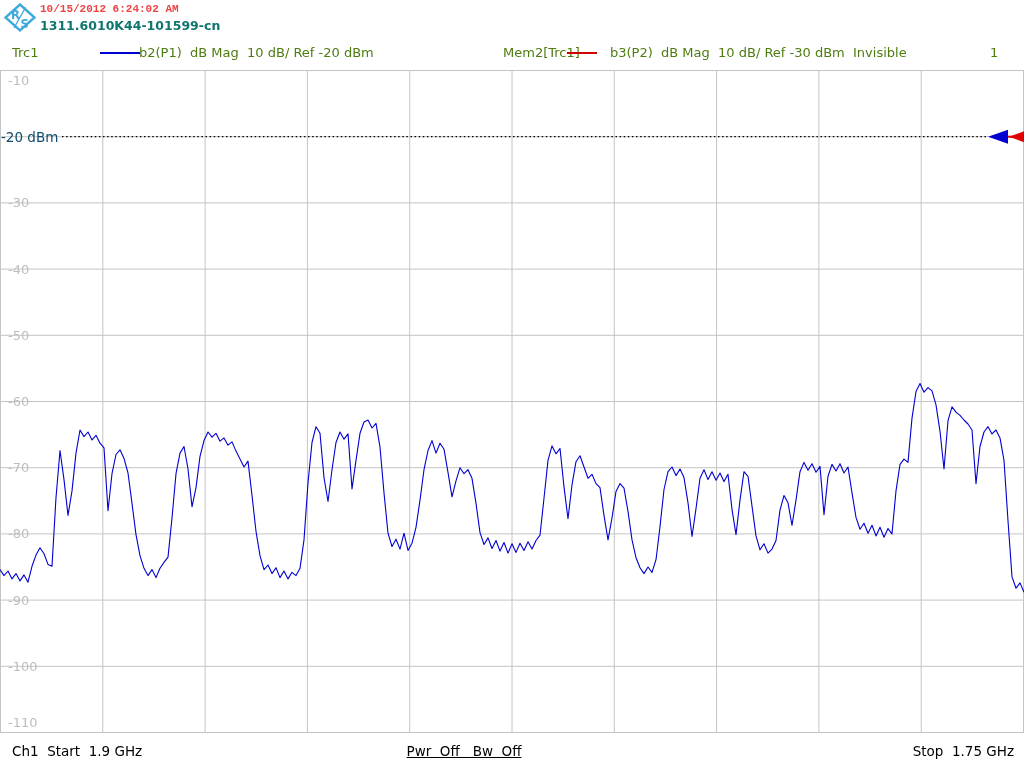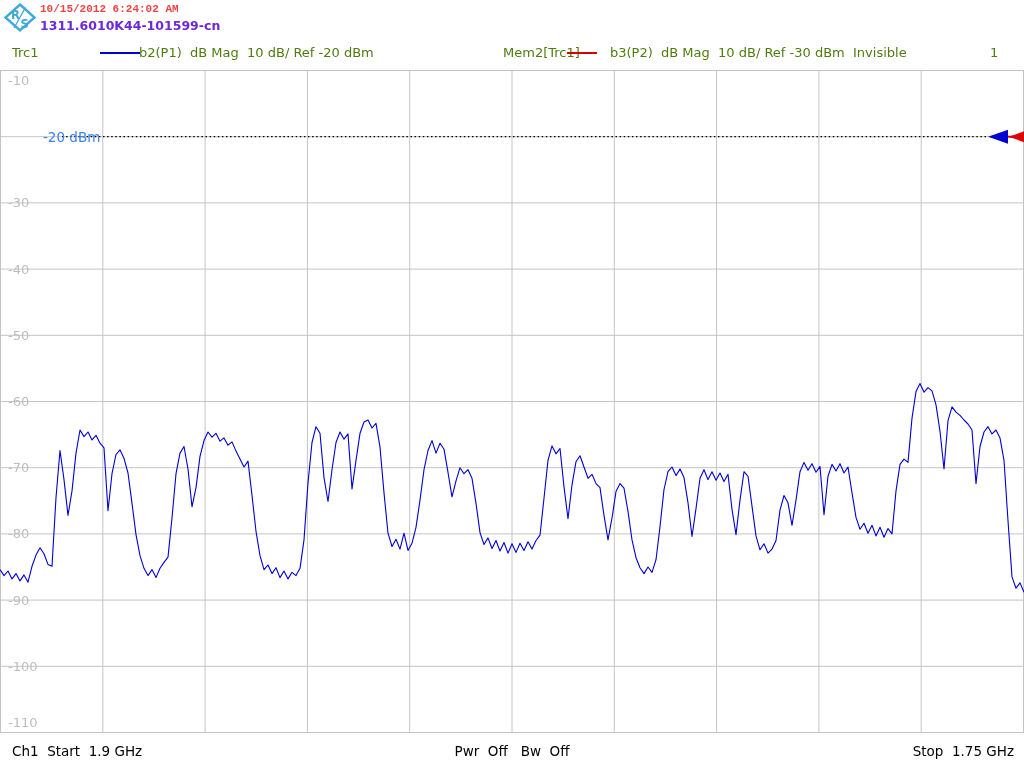--- a/index.html
+++ b/index.html
@@ -2,40 +2,40 @@
 <html><head>
 <meta charset="utf-8">
 <style>
   html,body{margin:0;padding:0;background:#ffffff;}
   body{width:1024px;height:768px;position:relative;overflow:hidden;
        font-family:"DejaVu Sans",sans-serif;-webkit-font-smoothing:antialiased;}
   .abs{position:absolute;white-space:pre;}
   
   #logo{position:absolute;left:4px;top:3px;}
   #timestamp{left:40px;top:3px;font-size:11px;font-weight:bold;color:#ef4444;font-family:Liberation Mono, monospace;}
-  #serial{left:40px;top:18px;font-size:12.5px;font-weight:bold;color:#6d28d9;}
+  #serial{left:40px;top:18px;font-size:12.5px;font-weight:bold;color:#0f766e;}
   
   .legend-text{top:45px;font-size:13px;color:#4d7c0f;}
   #trc1-name{left:12px;}
   #trc1-sample{left:100px;top:52px;width:40px;height:2px;background:#0000d2;position:absolute;}
   #trc1-desc{left:139px;}
   #mem2-name{left:503px;}
   #mem2-sample{left:567px;top:52px;width:30px;height:2px;background:#d20000;position:absolute;}
   #mem2-desc{left:610px;}
   #trace-number{left:990px;}
   
   #plot-svg{position:absolute;left:0;top:70px;}
   .grid{stroke:#c4c4c4;stroke-width:1;}
   .tick{fill:#bdbdbd;font-size:13px;font-family:"DejaVu Sans",sans-serif;}
   .refline{stroke:#000;stroke-width:1.2;stroke-dasharray:1.5 2.6;}
-  #ref-label{left:1px;top:129px;font-size:13.5px;color:#3b82f6;padding-left:42px;}
+  #ref-label{left:1px;top:129px;font-size:13.5px;color:#0c4a6e;}
   
   .footer-text{top:743px;font-size:13.5px;color:#000;}
   #footer-left{left:12px;}
-  #footer-center{left:0;width:1024px;text-align:center;}
+  #footer-center{left:0;width:928px;text-align:center;text-decoration:underline;}
   #footer-right{right:10px;}
 </style>
 </head>
 <body>
 
 <svg id="logo" width="32" height="30" viewBox="0 0 32 30">
   <polygon points="16,1.5 30.5,14.5 16,27.5 1.5,14.5" fill="none" stroke="#3fa9dc" stroke-width="2.4"></polygon>
   <line x1="21.5" y1="4.5" x2="10" y2="25" stroke="#3fa9dc" stroke-width="1.3"></line>
   <text x="7" y="16" font-size="11.5" font-weight="bold" fill="#3fa9dc" font-family="DejaVu Sans,sans-serif">R</text>
   <text x="16.5" y="24.5" font-size="11.5" font-weight="bold" fill="#3fa9dc" font-family="DejaVu Sans,sans-serif">S</text>

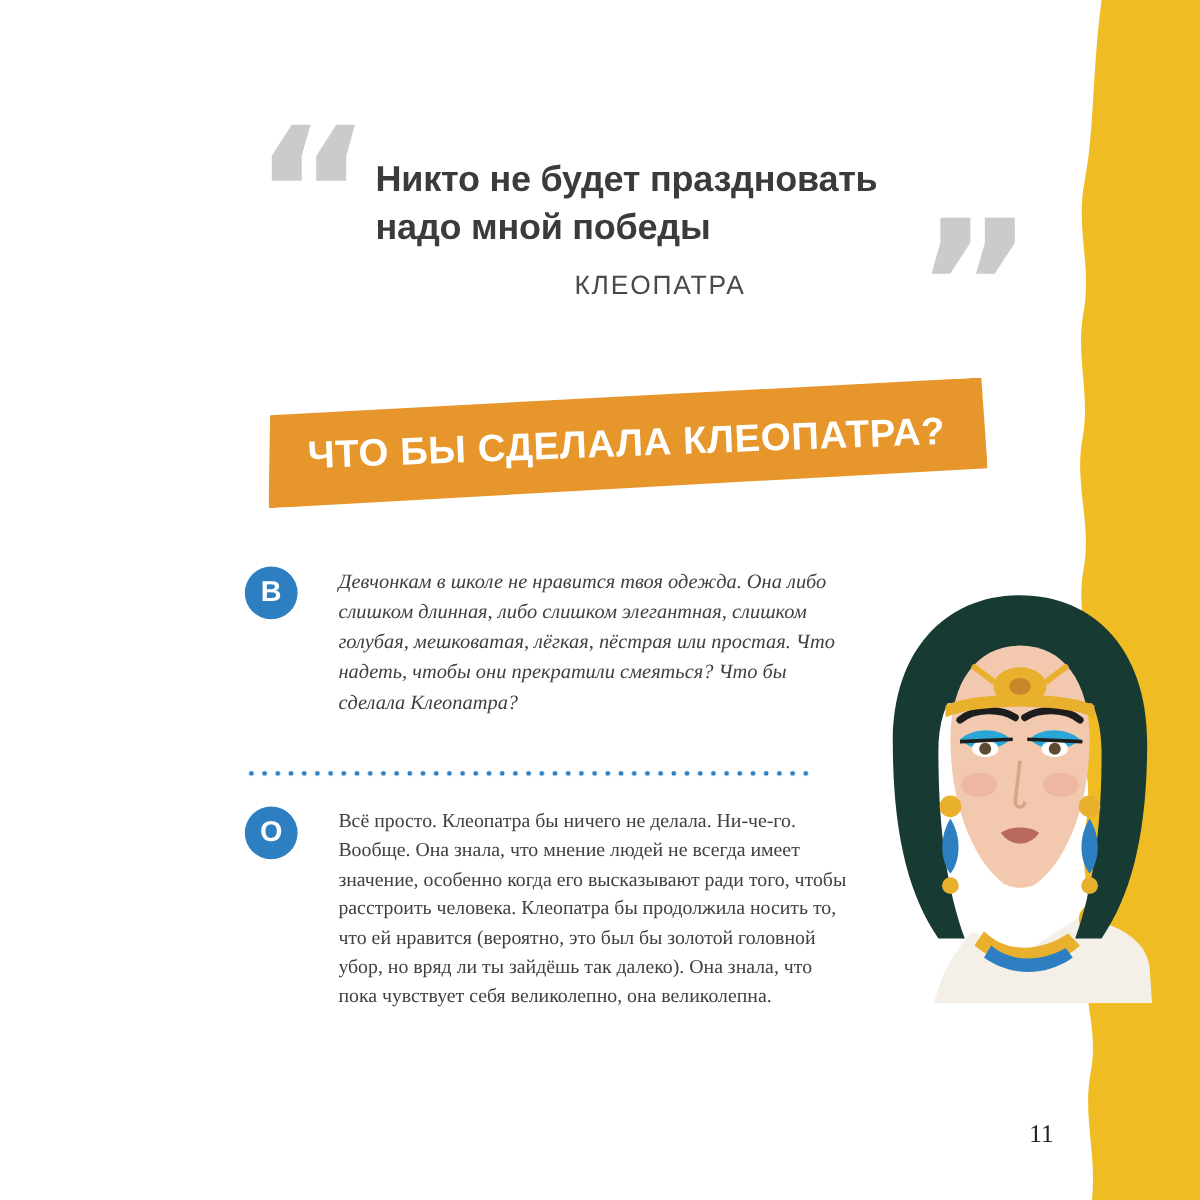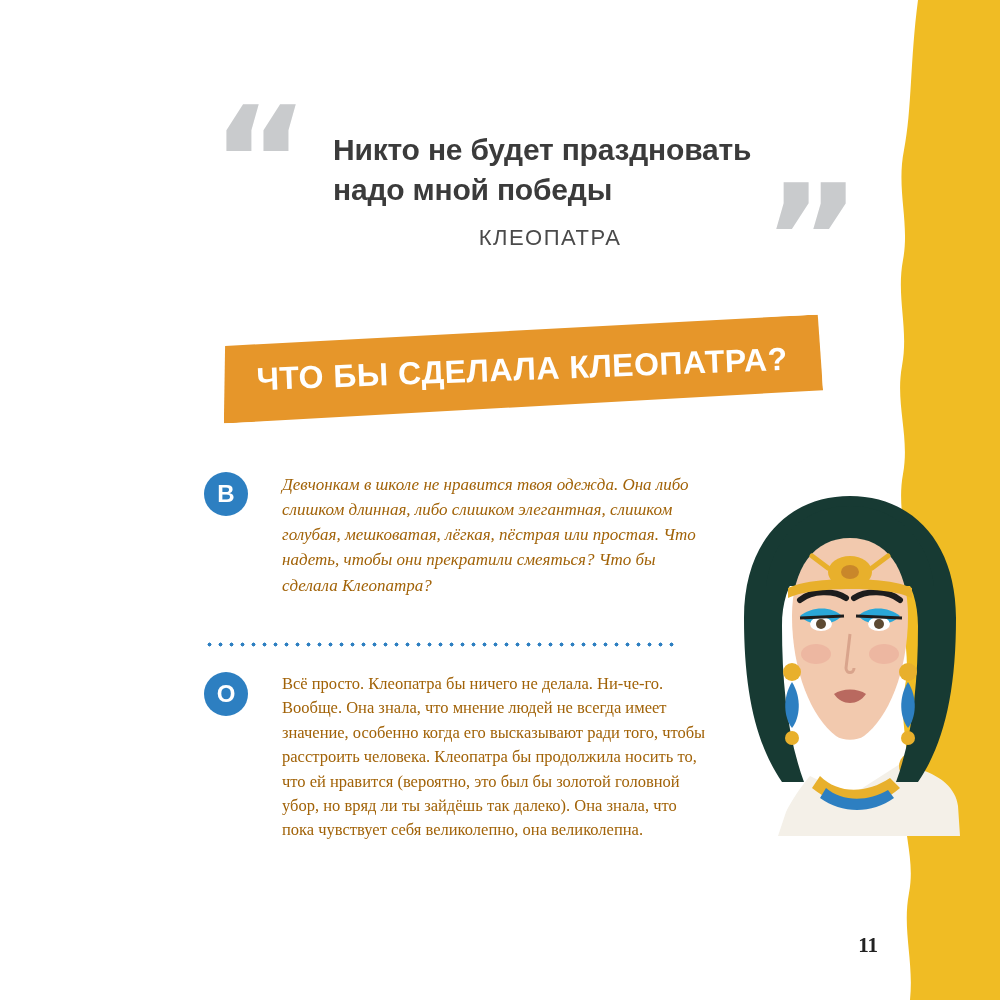--- a/index.html
+++ b/index.html
@@ -53,21 +53,21 @@
     top: -8px;
     font-size: 150px;
   }
   .quote-close {
     right: 4px;
     top: 70px;
     font-size: 150px;
   }
   .quote-text {
     position: absolute;
-    left: 128px;
+    left: 108px;
     top: 35px;
     width: 470px;
     font-family: "Liberation Sans", sans-serif;
     font-weight: bold;
     font-size: 30px;
     line-height: 1.33;
     color: #3b3b3b;
     letter-spacing: -0.2px;
   }
   .quote-author {
@@ -140,21 +140,21 @@
     justify-content: center;
     font-family: "Liberation Sans", sans-serif;
     font-weight: bold;
     font-size: 24px;
   }
   .badge-answer { background: #2d7fc1; }
 
   .qa-text {
     margin-left: 78px;
     width: 430px;
-    color: #a16207;
+    color: #404040;
     font-size: 16.5px;
     line-height: 1.48;
     font-family: "Liberation Serif", serif;
   }
   .qa-q .qa-text {
     font-style: italic;
     font-family: "Liberation Serif", serif;
     font-size: 17px;
   }
 
@@ -178,21 +178,21 @@
     width: 300px;
     height: 360px;
   }
 
   
   .page-number {
     position: absolute;
     right: 122px;
     bottom: 42px;
     font-family: "Liberation Serif", serif;
-    font-weight: bold;
+    font-weight: normal;
     font-size: 21px;
     color: #222222;
     margin-top: 43px;
   }
 </style>
 </head>
 <body>
 
 <div class="page">
 

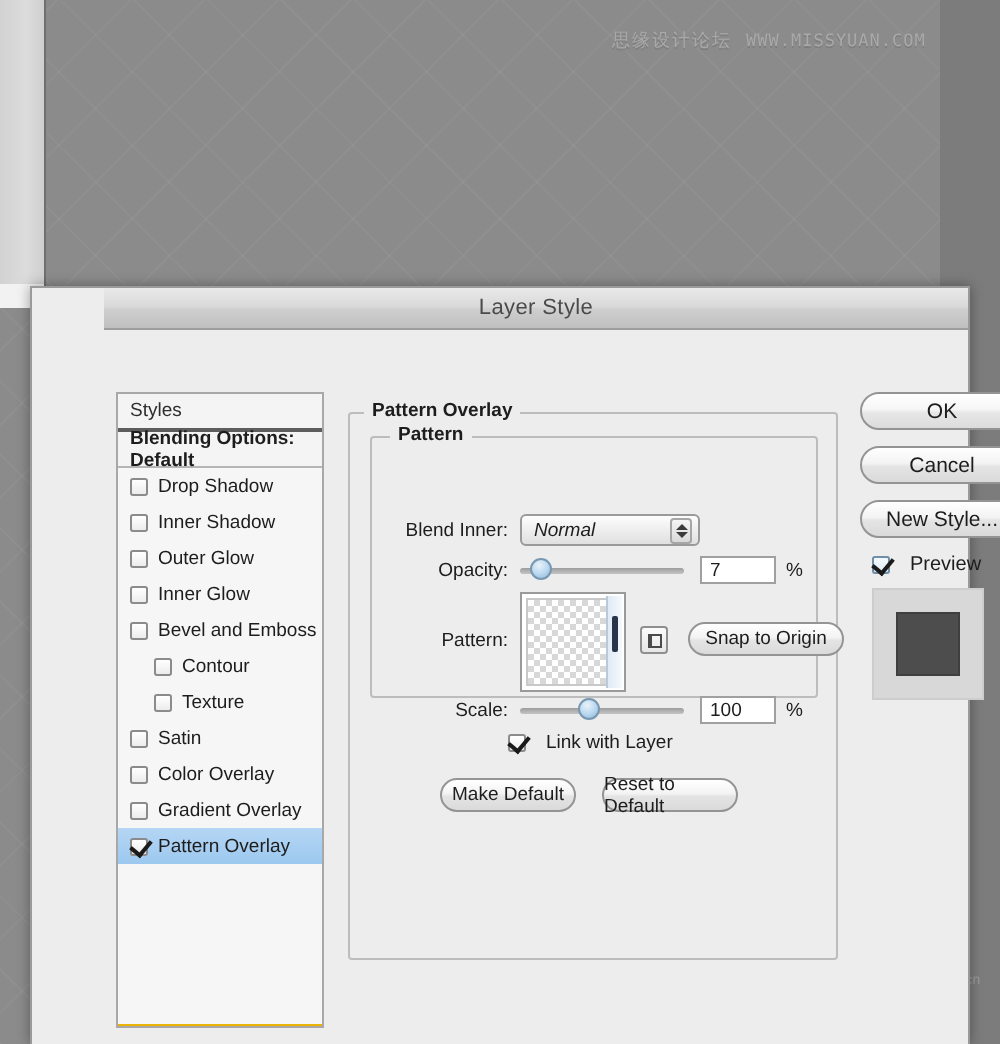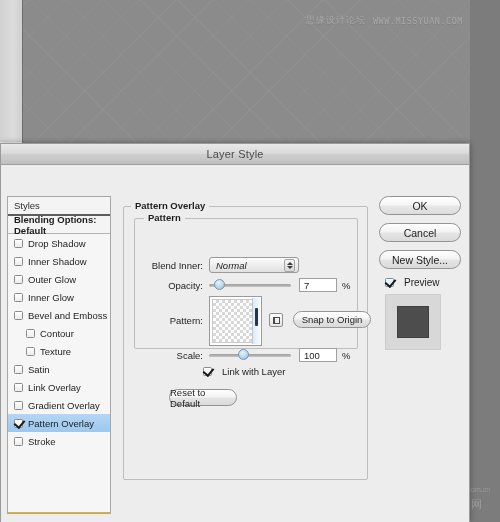--- a/index.html
+++ b/index.html
@@ -84,27 +84,28 @@
   .wm-bottom .cn2 {
     font-size: 11px;
     color: #b8b8b8;
     letter-spacing: 3px;
     margin-top: 2px;
   }
 
   
   .dialog {
     position: absolute;
-    left: 0px; top: 143px;
+    left: 15px; top: 143px;
     width: 470px; height: 379px;
     background: #ededed;
     border: 1px solid #9a9a9a;
     border-bottom: none;
     box-shadow: 0 0 6px rgba(0,0,0,0.35);
     box-sizing: border-box;
+    padding-left: 36px;
   }
   .titlebar {
     height: 21px;
     background: linear-gradient(to bottom, #e9e9e9 0%, #d9d9d9 48%, #cfcfcf 52%, #bfbfbf 100%);
     border-bottom: 1px solid #9d9d9d;
     display: flex;
     align-items: center;
     justify-content: center;
     box-sizing: border-box;
   }
@@ -494,33 +495,29 @@
             <div class="style-row indent">
               <span class="cbox"></span>
               <span>Texture</span>
             </div>
             <div class="style-row">
               <span class="cbox"></span>
               <span>Satin</span>
             </div>
             <div class="style-row">
               <span class="cbox"></span>
-              <span>Link Overlay</span>
+              <span>Color Overlay</span>
             </div>
             <div class="style-row">
               <span class="cbox"></span>
               <span>Gradient Overlay</span>
             </div>
             <div class="style-row selected">
               <span class="cbox checked"></span>
               <span>Pattern Overlay</span>
-            </div>
-            <div class="style-row">
-              <span class="cbox"></span>
-              <span>Stroke</span>
             </div>
           </div>
       </div>
 
       <div class="center-group">
 
         <div class="grp grp-outer"></div>
         <div class="grp-label lbl-outer">Pattern Overlay</div>
 
         <div class="grp grp-inner"></div>
@@ -566,20 +563,21 @@
           <div class="numbox">100</div>
           <span class="pct">%</span>
         </div>
 
         <div class="frow row-link">
           <span class="cbox checked" id="link-cbox"></span>
           <span class="lk">Link with Layer</span>
         </div>
 
         <div class="row-defaults">
+          <div class="pill def-btn">Make Default</div>
           <div class="pill def-btn">Reset to Default</div>
         </div>
       </div>
 
       <div class="right-col">
         <div class="pill big-btn ok">OK</div>
         <div class="pill big-btn">Cancel</div>
         <div class="pill big-btn">New Style...</div>
         <div class="preview-row">
           <span class="cbox blue checked" id="preview-cbox"></span>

= = =

Write out the records above in full and exactly, with no pictures.

--- a/index.html
+++ b/index.html
@@ -2,40 +2,40 @@
 <html><head>
 <meta charset="utf-8">
 <style>
   html,body{margin:0;padding:0;background:#ffffff;}
   body{width:1024px;height:768px;position:relative;overflow:hidden;
        font-family:"DejaVu Sans",sans-serif;-webkit-font-smoothing:antialiased;}
   .abs{position:absolute;white-space:pre;}
   
   #logo{position:absolute;left:4px;top:3px;}
   #timestamp{left:40px;top:3px;font-size:11px;font-weight:bold;color:#ef4444;font-family:Liberation Mono, monospace;}
-  #serial{left:40px;top:18px;font-size:12.5px;font-weight:bold;color:#6d28d9;}
+  #serial{left:40px;top:18px;font-size:12.5px;font-weight:bold;color:#0f766e;}
   
   .legend-text{top:45px;font-size:13px;color:#4d7c0f;}
   #trc1-name{left:12px;}
   #trc1-sample{left:100px;top:52px;width:40px;height:2px;background:#0000d2;position:absolute;}
   #trc1-desc{left:139px;}
   #mem2-name{left:503px;}
   #mem2-sample{left:567px;top:52px;width:30px;height:2px;background:#d20000;position:absolute;}
   #mem2-desc{left:610px;}
   #trace-number{left:990px;}
   
   #plot-svg{position:absolute;left:0;top:70px;}
   .grid{stroke:#c4c4c4;stroke-width:1;}
   .tick{fill:#bdbdbd;font-size:13px;font-family:"DejaVu Sans",sans-serif;}
   .refline{stroke:#000;stroke-width:1.2;stroke-dasharray:1.5 2.6;}
-  #ref-label{left:1px;top:129px;font-size:13.5px;color:#3b82f6;padding-left:42px;}
+  #ref-label{left:1px;top:129px;font-size:13.5px;color:#0c4a6e;}
   
   .footer-text{top:743px;font-size:13.5px;color:#000;}
   #footer-left{left:12px;}
-  #footer-center{left:0;width:1024px;text-align:center;}
+  #footer-center{left:0;width:928px;text-align:center;text-decoration:underline;}
   #footer-right{right:10px;}
 </style>
 </head>
 <body>
 
 <svg id="logo" width="32" height="30" viewBox="0 0 32 30">
   <polygon points="16,1.5 30.5,14.5 16,27.5 1.5,14.5" fill="none" stroke="#3fa9dc" stroke-width="2.4"></polygon>
   <line x1="21.5" y1="4.5" x2="10" y2="25" stroke="#3fa9dc" stroke-width="1.3"></line>
   <text x="7" y="16" font-size="11.5" font-weight="bold" fill="#3fa9dc" font-family="DejaVu Sans,sans-serif">R</text>
   <text x="16.5" y="24.5" font-size="11.5" font-weight="bold" fill="#3fa9dc" font-family="DejaVu Sans,sans-serif">S</text>

--- a/index.html
+++ b/index.html
@@ -53,21 +53,21 @@
     top: -8px;
     font-size: 150px;
   }
   .quote-close {
     right: 4px;
     top: 70px;
     font-size: 150px;
   }
   .quote-text {
     position: absolute;
-    left: 128px;
+    left: 108px;
     top: 35px;
     width: 470px;
     font-family: "Liberation Sans", sans-serif;
     font-weight: bold;
     font-size: 30px;
     line-height: 1.33;
     color: #3b3b3b;
     letter-spacing: -0.2px;
   }
   .quote-author {
@@ -140,21 +140,21 @@
     justify-content: center;
     font-family: "Liberation Sans", sans-serif;
     font-weight: bold;
     font-size: 24px;
   }
   .badge-answer { background: #2d7fc1; }
 
   .qa-text {
     margin-left: 78px;
     width: 430px;
-    color: #a16207;
+    color: #404040;
     font-size: 16.5px;
     line-height: 1.48;
     font-family: "Liberation Serif", serif;
   }
   .qa-q .qa-text {
     font-style: italic;
     font-family: "Liberation Serif", serif;
     font-size: 17px;
   }
 
@@ -178,21 +178,21 @@
     width: 300px;
     height: 360px;
   }
 
   
   .page-number {
     position: absolute;
     right: 122px;
     bottom: 42px;
     font-family: "Liberation Serif", serif;
-    font-weight: bold;
+    font-weight: normal;
     font-size: 21px;
     color: #222222;
     margin-top: 43px;
   }
 </style>
 </head>
 <body>
 
 <div class="page">
 

--- a/index.html
+++ b/index.html
@@ -84,27 +84,28 @@
   .wm-bottom .cn2 {
     font-size: 11px;
     color: #b8b8b8;
     letter-spacing: 3px;
     margin-top: 2px;
   }
 
   
   .dialog {
     position: absolute;
-    left: 0px; top: 143px;
+    left: 15px; top: 143px;
     width: 470px; height: 379px;
     background: #ededed;
     border: 1px solid #9a9a9a;
     border-bottom: none;
     box-shadow: 0 0 6px rgba(0,0,0,0.35);
     box-sizing: border-box;
+    padding-left: 36px;
   }
   .titlebar {
     height: 21px;
     background: linear-gradient(to bottom, #e9e9e9 0%, #d9d9d9 48%, #cfcfcf 52%, #bfbfbf 100%);
     border-bottom: 1px solid #9d9d9d;
     display: flex;
     align-items: center;
     justify-content: center;
     box-sizing: border-box;
   }
@@ -494,33 +495,29 @@
             <div class="style-row indent">
               <span class="cbox"></span>
               <span>Texture</span>
             </div>
             <div class="style-row">
               <span class="cbox"></span>
               <span>Satin</span>
             </div>
             <div class="style-row">
               <span class="cbox"></span>
-              <span>Link Overlay</span>
+              <span>Color Overlay</span>
             </div>
             <div class="style-row">
               <span class="cbox"></span>
               <span>Gradient Overlay</span>
             </div>
             <div class="style-row selected">
               <span class="cbox checked"></span>
               <span>Pattern Overlay</span>
-            </div>
-            <div class="style-row">
-              <span class="cbox"></span>
-              <span>Stroke</span>
             </div>
           </div>
       </div>
 
       <div class="center-group">
 
         <div class="grp grp-outer"></div>
         <div class="grp-label lbl-outer">Pattern Overlay</div>
 
         <div class="grp grp-inner"></div>
@@ -566,20 +563,21 @@
           <div class="numbox">100</div>
           <span class="pct">%</span>
         </div>
 
         <div class="frow row-link">
           <span class="cbox checked" id="link-cbox"></span>
           <span class="lk">Link with Layer</span>
         </div>
 
         <div class="row-defaults">
+          <div class="pill def-btn">Make Default</div>
           <div class="pill def-btn">Reset to Default</div>
         </div>
       </div>
 
       <div class="right-col">
         <div class="pill big-btn ok">OK</div>
         <div class="pill big-btn">Cancel</div>
         <div class="pill big-btn">New Style...</div>
         <div class="preview-row">
           <span class="cbox blue checked" id="preview-cbox"></span>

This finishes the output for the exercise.